Could the listing be repeated exactly, with every picture dropped?
*** Block opens ***
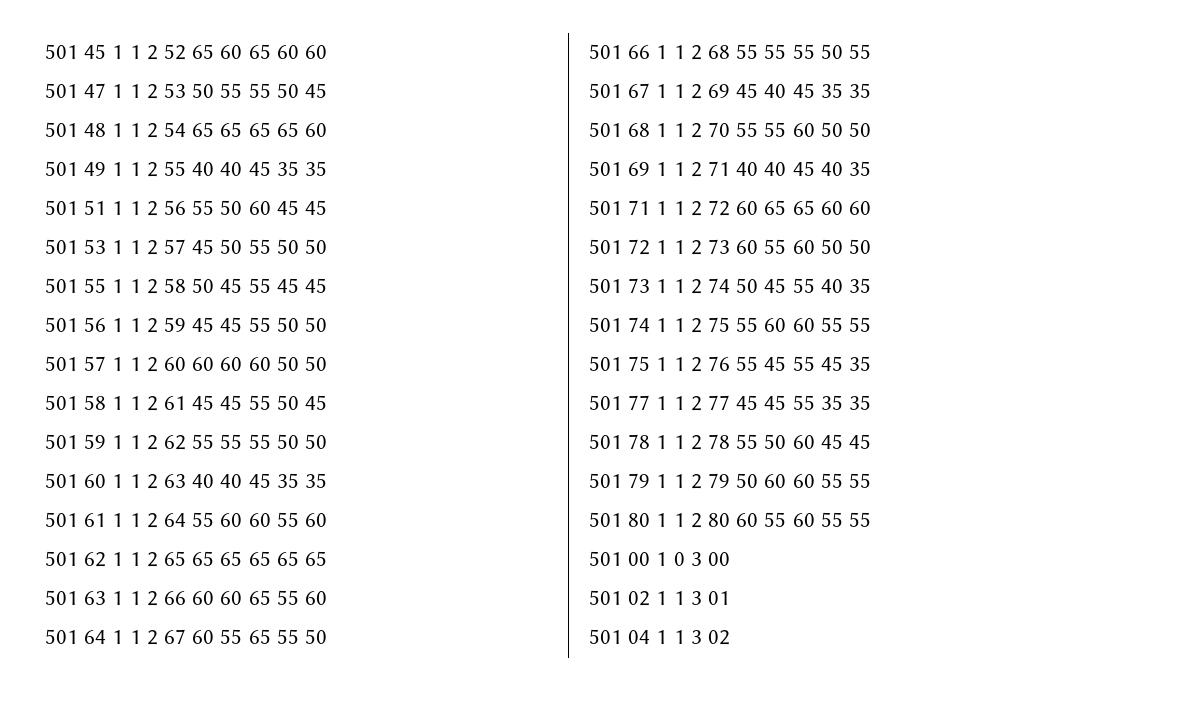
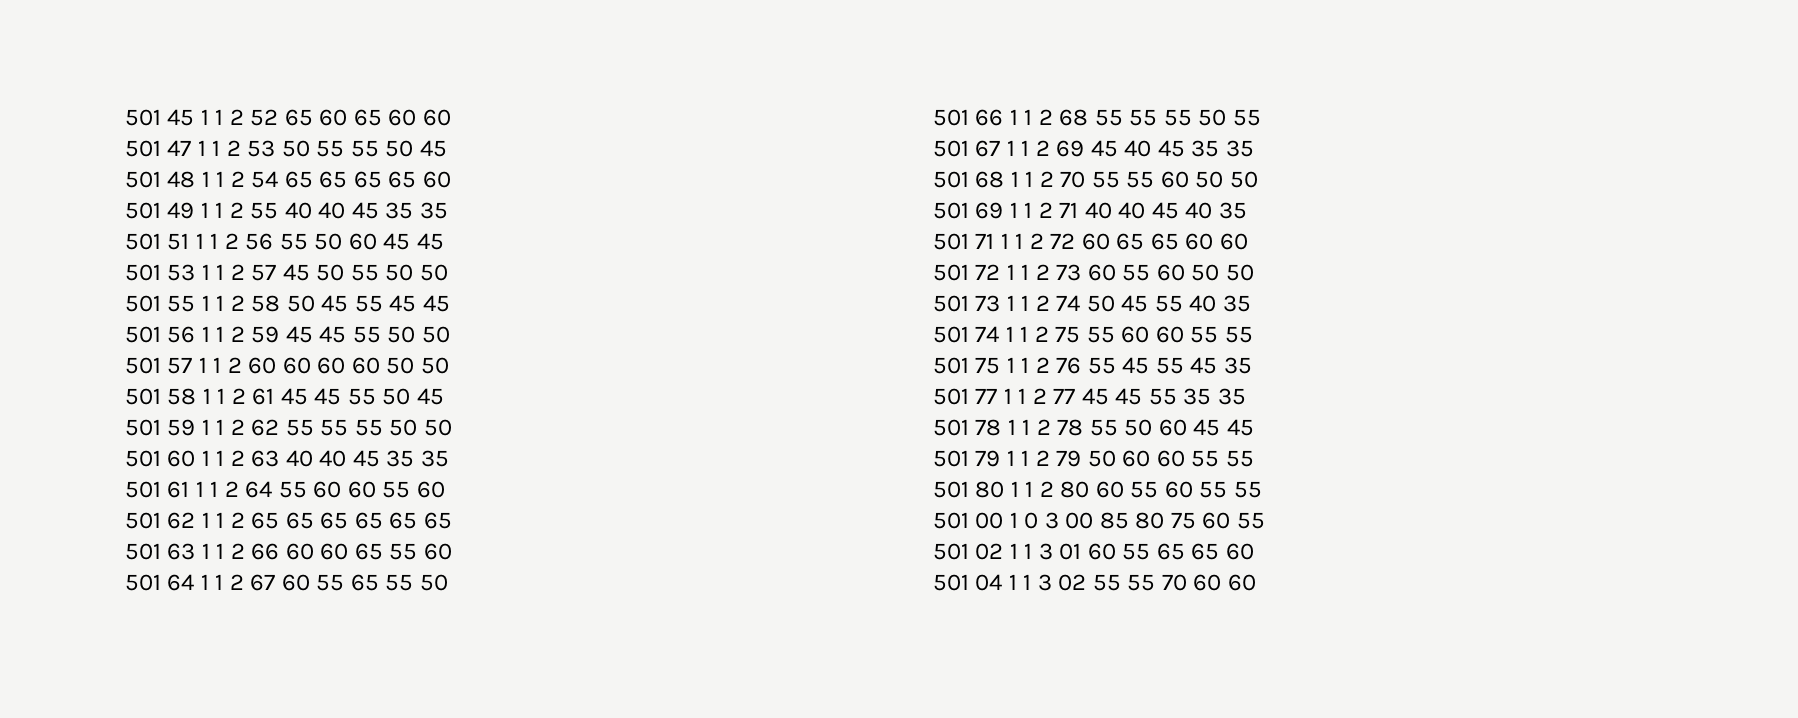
- 501 00 1 0 3 00
+ 501 00 1 0 3 00 85 80 75 60 55
- 501 02 1 1 3 01
+ 501 02 1 1 3 01 60 55 65 65 60
- 501 04 1 1 3 02
+ 501 04 1 1 3 02 55 55 70 60 60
*** Block closes ***
__Solution to this task__
- 501 00 1 0 3 00
+ 501 00 1 0 3 00 85 80 75 60 55
- 501 02 1 1 3 01
+ 501 02 1 1 3 01 60 55 65 65 60
- 501 04 1 1 3 02
+ 501 04 1 1 3 02 55 55 70 60 60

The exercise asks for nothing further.